In an essay on “Digital Excess” theorist Scott Litts writes, through a discussion of B.R. Yeager’s Amygdalatropolis, about non-consumer energies (which he compares to the heterogeneous nonproductive forces that circulate in Bataille’s general economy) finding spaces in digital forums, where transgression and edginess and interaction rule as the primary forms of value. He believes the Internet is an aleatory immediacy machine where we are rewarded with pleasure at finding diamonds in the rough, and this phenomenon in smaller images boards becomes an even further subversive function to mainstream society.

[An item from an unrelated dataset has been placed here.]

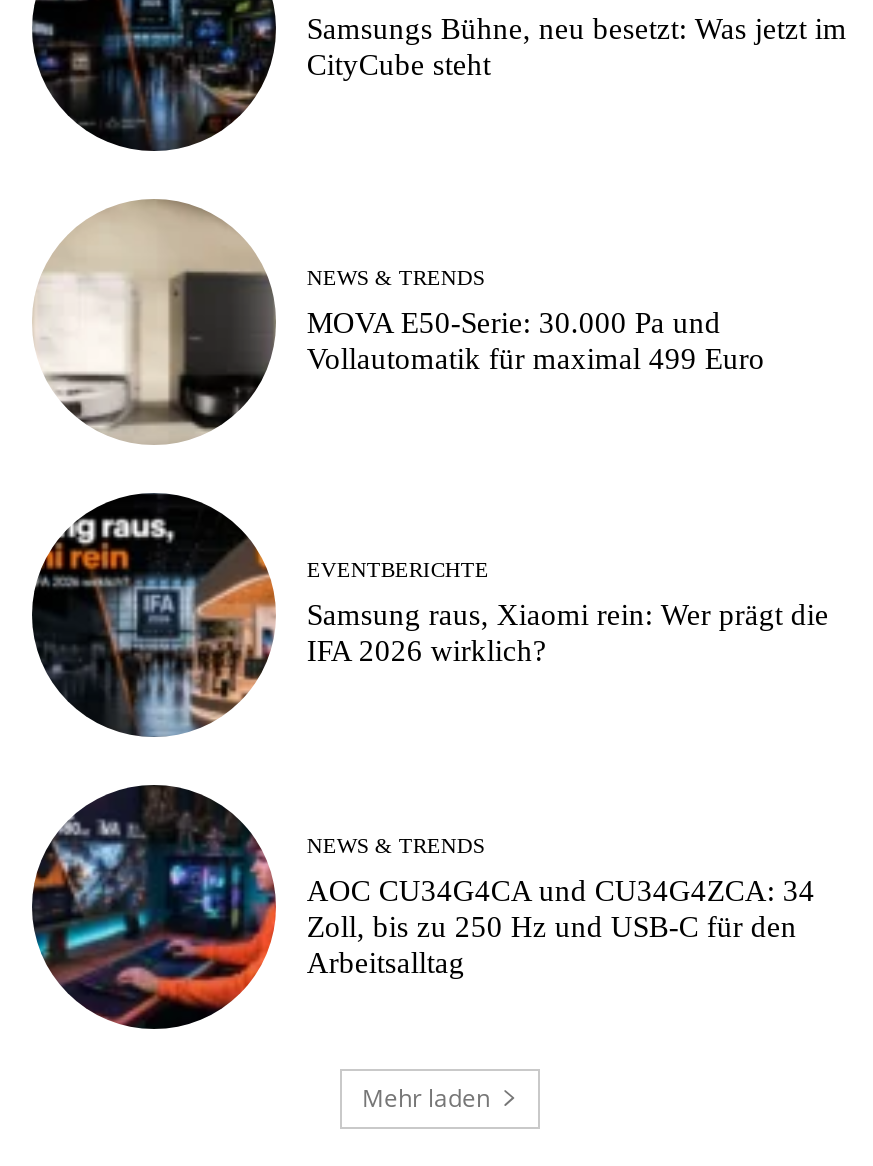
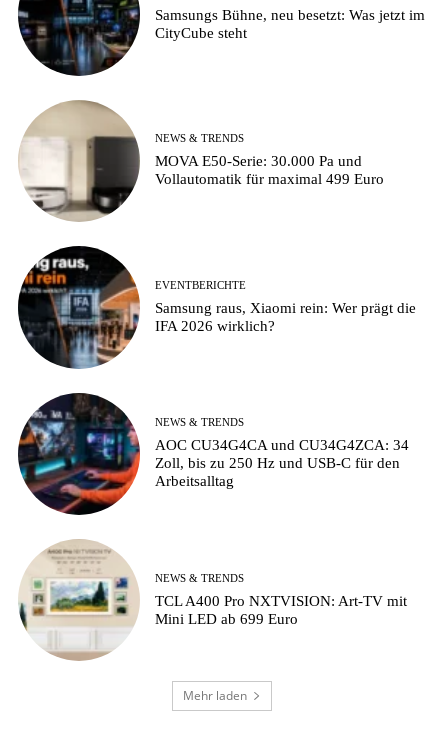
+ [image]
+ NEWS & TRENDS
+ TCL A400 Pro NXTVISION: Art-TV mit
+ Mini LED ab 699 Euro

“In a wholly anonymous forum, as soon as the post is submitted the author is stripped of ownership, it being attributed only to ( …) both everyone and no one. This transience, this lack of accumulation, insists on symbolic exchange as its only value metric— drawing only those interested in this purified form of socialization, the thrill of communication.”
Here, the point is not an affirmation of a reader so much as it is an appeal to a shared desire: signal fleeting glimpses at unmarketable forces. (Remarkably, in the last few years, the increasing re-learning of 20th century theory gives much of the writing a backwards-looking trajectory, no matter how contemporary the concern.)
Teeming with taboo these “highly dynamic sociocultural refuges” function as “utopian third place[s] divorced from the impositions of capitalist exchange” and a “Borgesian Aleph that fascinates and engrosses the user, as epitomized by Yeager’s /1404er/, whose mind is slowly consumed, warped and in the end effectively destroyed by an endless cycle of desensitization, transgression, and alienation from the reality that surrounds him.”
Though the extreme anonymity may remain, the errant nature of this discourse seems to be getting taken under the belt of the market with NFTs, etc. And Litts’ vision of these utopian spaces without authors, based on the shared desire that the dice roll might be for once transgressive enough, seems almost woefully out of date, as does most technology writing within the space of days. These forums gather desire, with writing written to elicit, and the desire is then dumped over the cliff of immateriality like a dump truck on cliff’s edge.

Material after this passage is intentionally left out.